Le 10 octobre 1967, le corps d’Ernesto Rafael Guevara, plus connu comme « Che Guevara » ou « le Che », mort la veille, est présenté à la presse comme un trésor de guerre.
C’est une de ces photos qui sont entrées dans l’histoire. Fixant à jamais un moment, un visage, reproduit à l’infini, pour transcender ce qu’elle montre et parvenir à un niveau iconique. Cette image a été prise le 9 octobre 1967. Ce jour-là, le corps du Che a été déposé à l’hôpital de Vallegrande, près du village où, la veille, il a été arrêté, déjà blessé. Les Boliviens se sont empressés de l’achever, car, vivant, le Che serait bien encombrant. On annonçait en effet l’arrivée imminente de membres de la CIA venus s’emparer de lui pour instrumentaliser ses différends avec Castro et Cuba.

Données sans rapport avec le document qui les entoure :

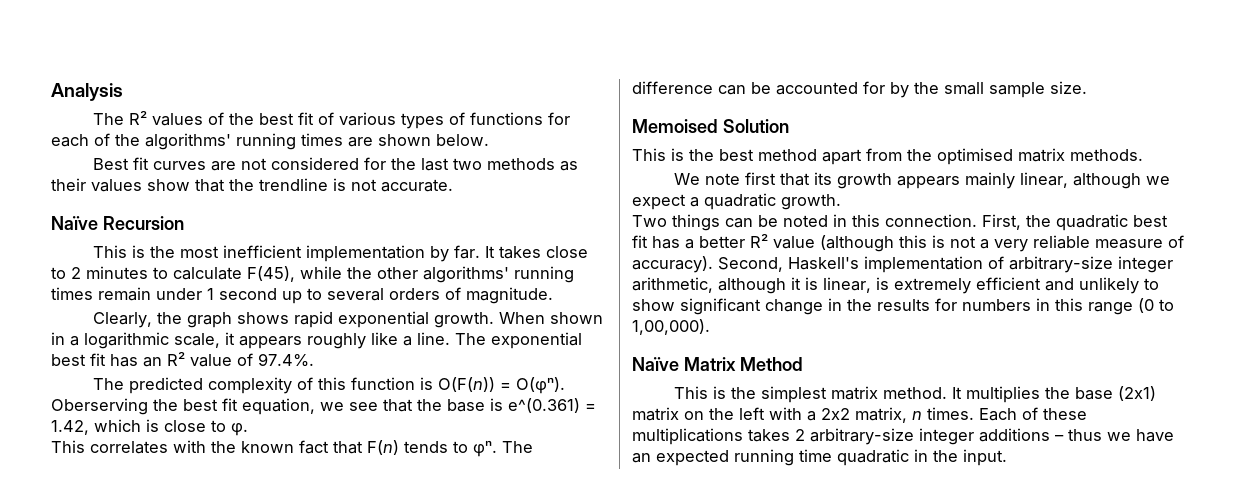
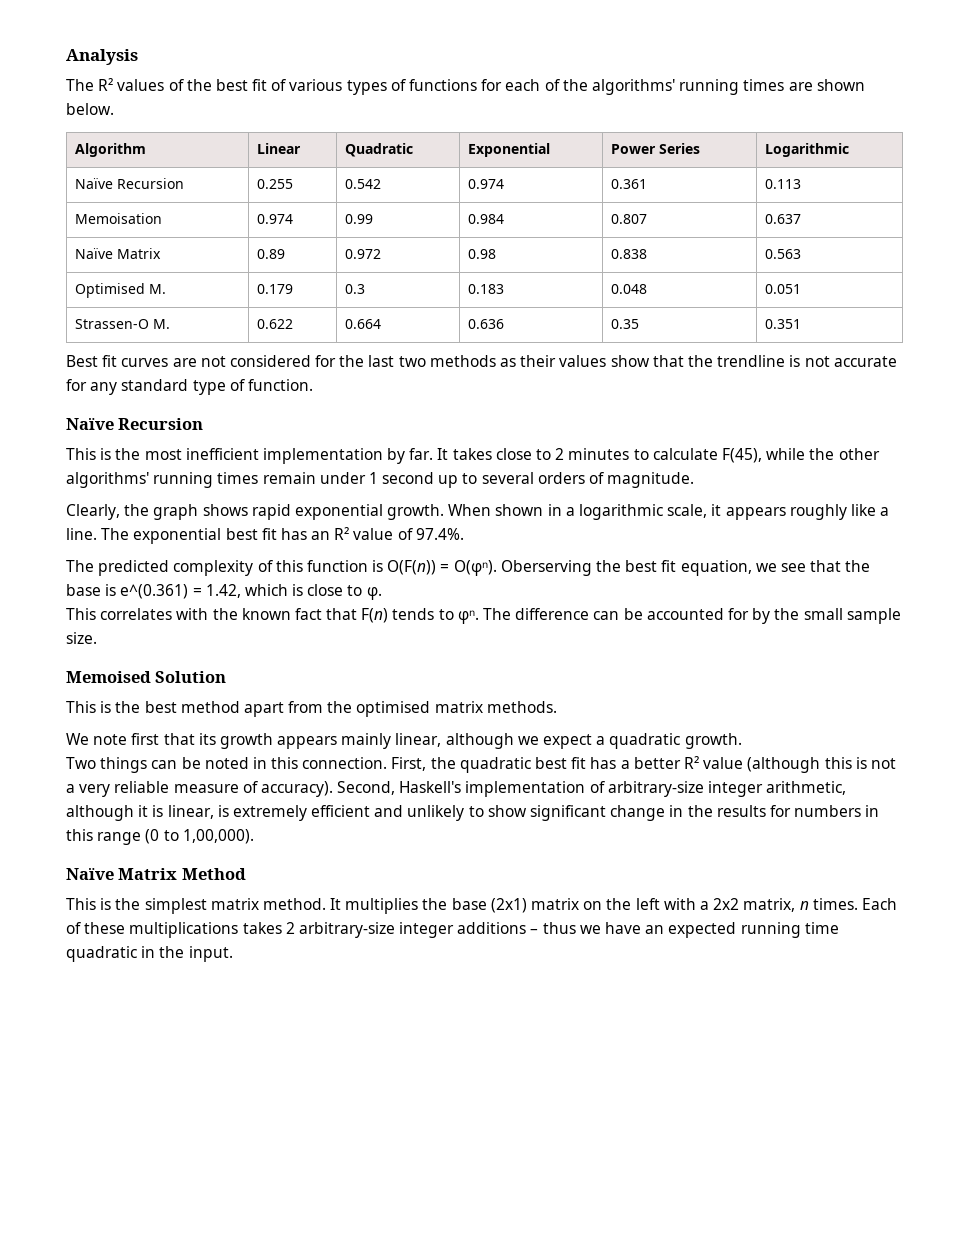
(489, 140) none -> [74,143,146,157] [256,143,301,154] [344,143,413,157] [467,143,550,157] [610,143,700,154] [764,143,849,157] [74,178,184,189] [256,179,293,189] [344,179,381,189] [467,179,504,189] [610,179,647,189] [764,179,801,189] [74,213,162,224] [256,214,293,224] [344,214,373,224] [467,214,504,224] [610,214,647,224] [764,214,801,224] [74,248,161,259] [256,249,285,259] [344,249,381,259] [467,249,496,259] [610,249,647,259] [764,249,801,259] [74,283,166,298] [256,284,293,294] [344,284,365,294] [467,284,504,294] [610,284,647,294] [764,284,801,294] [74,319,170,329] [256,319,293,329] [344,319,381,329] [467,319,504,329] [610,319,639,329] [764,319,801,329] // Algorithm | Linear | Quadratic | Exponential | Power Series | Logarithmic // Naïve Recursion | 0.255 | 0.542 | 0.974 | 0.361 | 0.113 // Memoisation | 0.974 | 0.99 | 0.984 | 0.807 | 0.637 // Naïve Matrix | 0.89 | 0.972 | 0.98 | 0.838 | 0.563 // Optimised M. | 0.179 | 0.3 | 0.183 | 0.048 | 0.051 // Strassen-O M. | 0.622 | 0.664 | 0.636 | 0.35 | 0.351
[381,179,453,192] accurate. -> [833,356,897,367] [66,379,313,395] accurate for any standard type of function.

Une fois la nouvelle de sa mort rendue officielle, le gouvernement bolivien affrète deux avions pour effectuer le trajet entre La Paz et Vallegrande. L’un des deux appareils est rempli de journalistes. Comme l’écrit Jean-Jacques Lefrère dans Che Guevara, album passionnant (éd Fayard, 2003) : « On l’exhibe comme s’il s’agissait des oreilles et de la queue gagnées lors d’une longue et périlleuse corrida. » Quelques jours auparavant, le président bolivien, Barrientos, qui peine à se maintenir au pouvoir, a posé devant les photos d’identité et les empreintes digitales du Che retrouvées dans les caches des guérilleros. Guevara est encore introuvable, mais le représenter, fixer son image, c’est déjà faire un premier pas vers sa capture qui doit consolider le régime vacillant de Barrientos dont il est devenu le bouc-émissaire opportun.
Le corps du Che a été apporté dans le lavoir de l’hôpital avec deux autres guérilleros qui restent allongés sur le sol. Les reporters se succèdent, dont Freddy Alborta, l’un des photographes majeurs du régime. Des militaires, qui n’ont pas participé à l’arrestation du Che, se pressent autour du cadavre, pour être pris en photo avec l’homme le plus recherché d’Amérique du Sud. Parmi eux, le général Adriazola, dont la présence n’a aucune justification, pointe du doigt l’une des blessures comme pour certifier de la mort. « J’avais envie de lui demander de se pousser, témoignera Alborta, le corps du Che, c’est quelque chose, non ? J’avais l’impression de rater beaucoup de bonnes photographies à cause de ces personnes qui tenaient à tout prix à mettre le corps en scène, comme s’il ne se suffisait pas à lui-même. »
Alborta pourtant y va aussi de sa mise en scène. C’est lui qui trouve une planche en bois pour surélever la tête : les yeux grands ouverts du Che semblent soudain fixer l’objectif et le spectateur. Même mort, il paraît vivant. Il est donc immortel. Le mythe s’imprime sur la pellicule.